The European Court of Human Rights (ECHR) has found Italy guilty of "inhuman treatment" of an unaccompanied migrant minor who was held for nearly eight months in a hosting center for adults. The facility was not fit to provide the migrant with adequate psychological assistance or to respond to her specific needs, judicial sources said on Thursday, August 31.
The European Court of Human Rights (ECHR) has ruled against Italy for the "inhuman treatment" of an unaccompanied migrant minor, presumed to be a victim of sexual abuse, because the teen girl was held for nearly eight months in a hosting center for adults which was not fit to provide her with adequate psychological assistance.
Italy was sentenced for the "prolonged inaction of national authorities regarding her situation and her needs as a particularly vulnerable minor".
The court ruled that Italy will have to pay €6,000 in compensation for moral damages and an additional €4,000 to cover legal expenses.
The plaintiff in the case filed in Strasbourg in September 2017 is a Ghanaian citizen born on November 16, 1999, who reached the southern Italian city of Reggio Calabria by boat on October 22, 2016.
Authorities were aware of youth's vulnerability
Five days after her arrival in Reggio Calabria, the Ghanaian youth was transferred to a hosting facility for minors, the Institute Cereso Santa Maria degli Angeli in the town of Bagnara Calabra. But a few months later, on February 16, 2017, the teen fled and reached Como, in Lombardy, where she was placed in the Osvaldo Cappelletti hosting centre for adults.
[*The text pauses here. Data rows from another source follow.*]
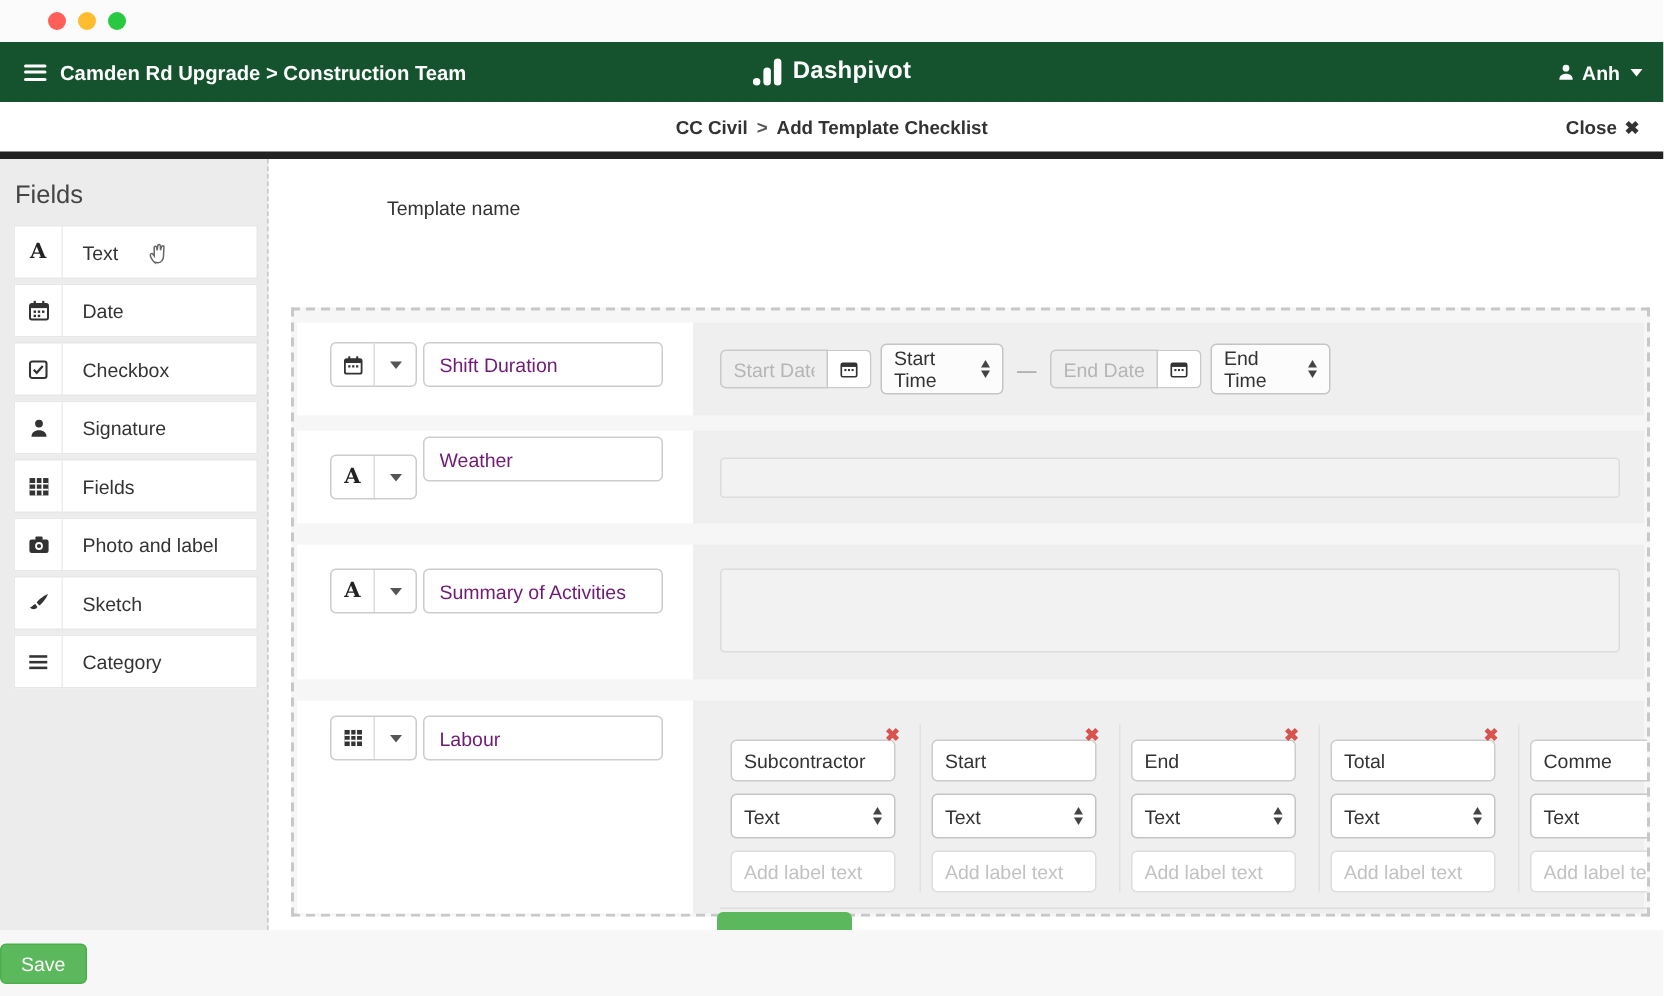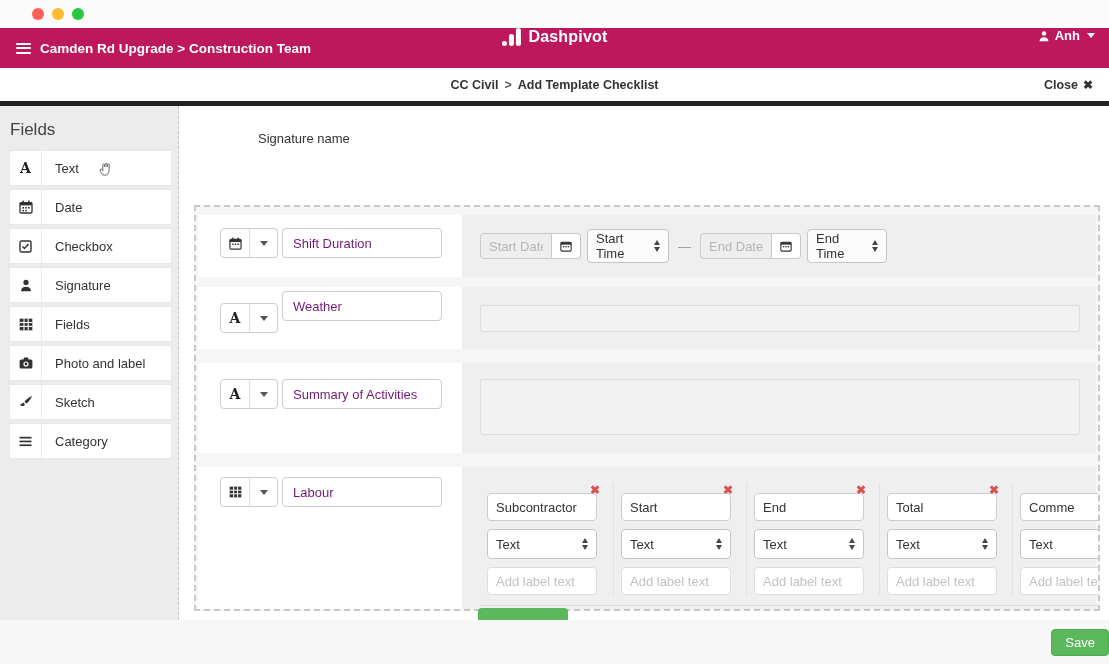--- a/index.html
+++ b/index.html
@@ -13,7 +13,7 @@
   .dot.red{ background:#FF5F57; } .dot.yellow{ background:#FEBC2E; } .dot.green{ background:#28C840; }
 
   
-  .navbar { position:absolute; top:28px; left:0; width:100%; height:40px; background:#be185d; display:flex; }
+  .navbar { position:absolute; top:28px; left:0; width:100%; height:40px; background:#14532d; display:flex; align-items:center; }
   .nav-left { display:flex; align-items:center; gap:9px; padding-left:16px; color:#fff; font-weight:bold; font-size:13.5px; }
   .burger { display:inline-flex; flex-direction:column; gap:2.5px; width:15px; }
   .burger span { display:block; height:2px; background:#fff; border-radius:1px; }

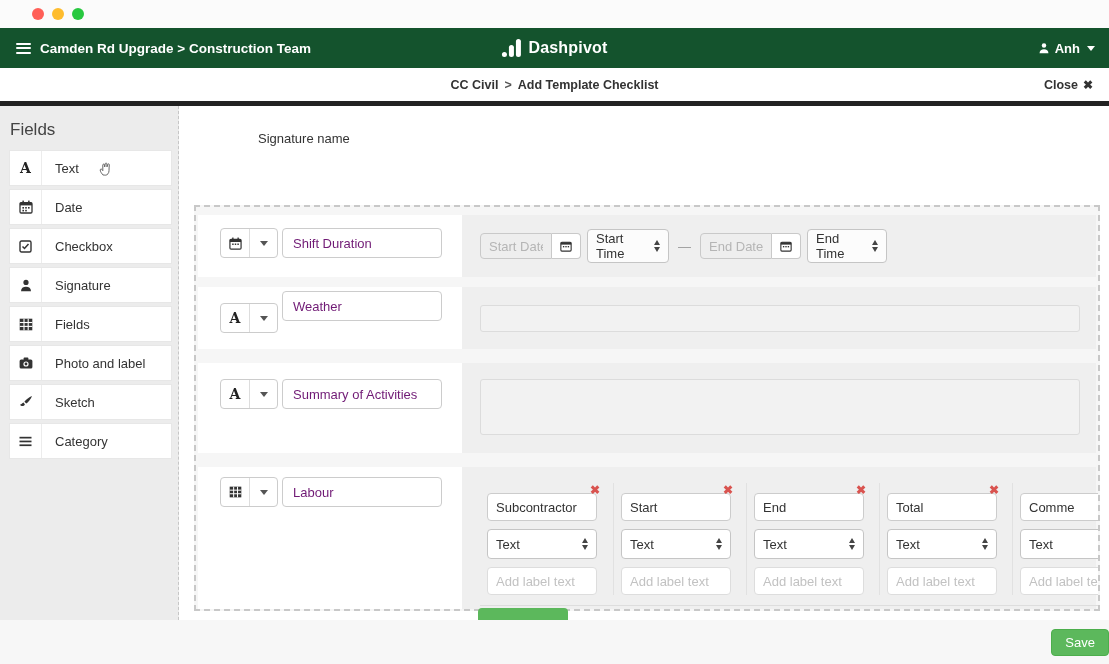--- a/index.html
+++ b/index.html
@@ -246,7 +246,7 @@
     </div>
   </div>
 
-  <label class="tpl-label">Signature name</label>
+  <label class="tpl-label">Template name</label>
 
   <div class="canvas">
 

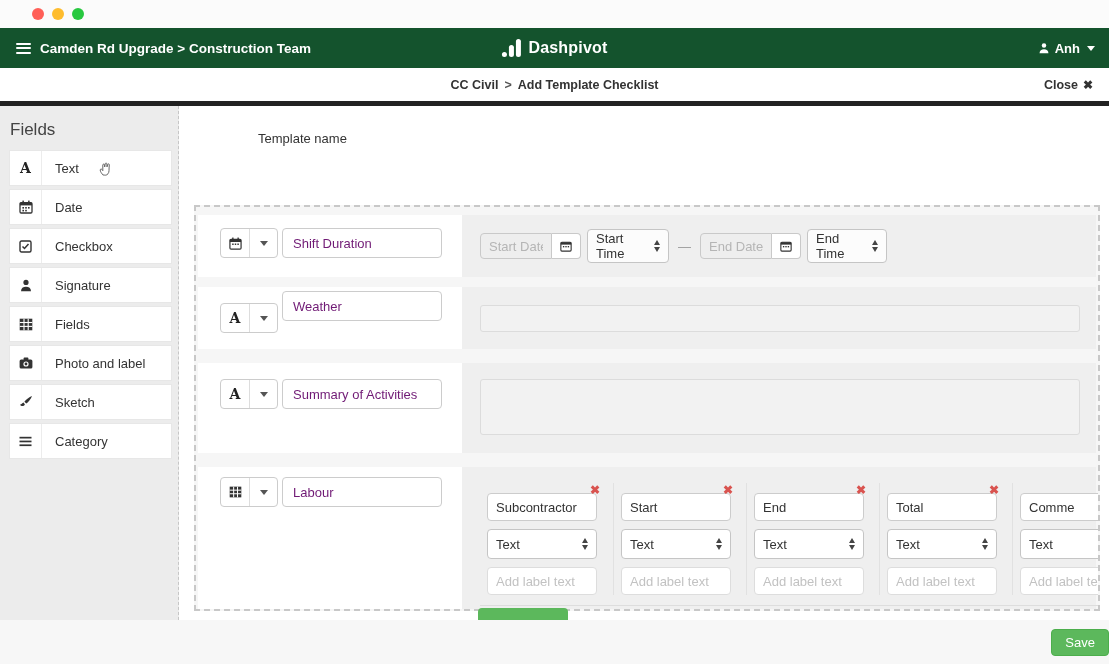--- a/index.html
+++ b/index.html
@@ -88,7 +88,7 @@
   .clipped-green { position:absolute; left:478px; top:502px; width:90px; height:12px; background:#5CB85C; border-radius:4px 4px 0 0; }
 
   
-  .footer { position:absolute; bottom:0; left:0; width:100%; height:44px; background:#f7f7f7; display:flex; align-items:center; justify-content:flex-end; }
+  .footer { position:absolute; bottom:0; left:0; width:100%; height:44px; background:#f7f7f7; display:flex; align-items:center; justify-content:flex-start; }
   .save-btn { background:#5CB85C; color:#fff; border:1px solid #4cae4c; border-radius:4px; font-size:13px; padding:5px 13px; font-family:"Liberation Sans", sans-serif; }
 
   svg { display:block; }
While recognizing that the girl was initially placed in a facility for minors, which she fled, the court ruled against Italy over her lengthy stay at the facility for adults in Como, despite repeated appeals by he lawyer to authorities, which were perfectly aware of the girl's vulnerability.
Young Ghanaian allegedly raped in Ghana and Libya
The girl, in fact, repeatedly stated that she had been raped in Ghana and then in Libya. The young migrant left the center in Como only after her lawyer requested and obtained the urgent intervention of the ECHR.
The Strasbourg court told the Italian government that the teen needed to be transferred to a facility that could guarantee adequate conditions for an unaccompanied minor. On December 22, 2017, the interior ministry granted her international protection.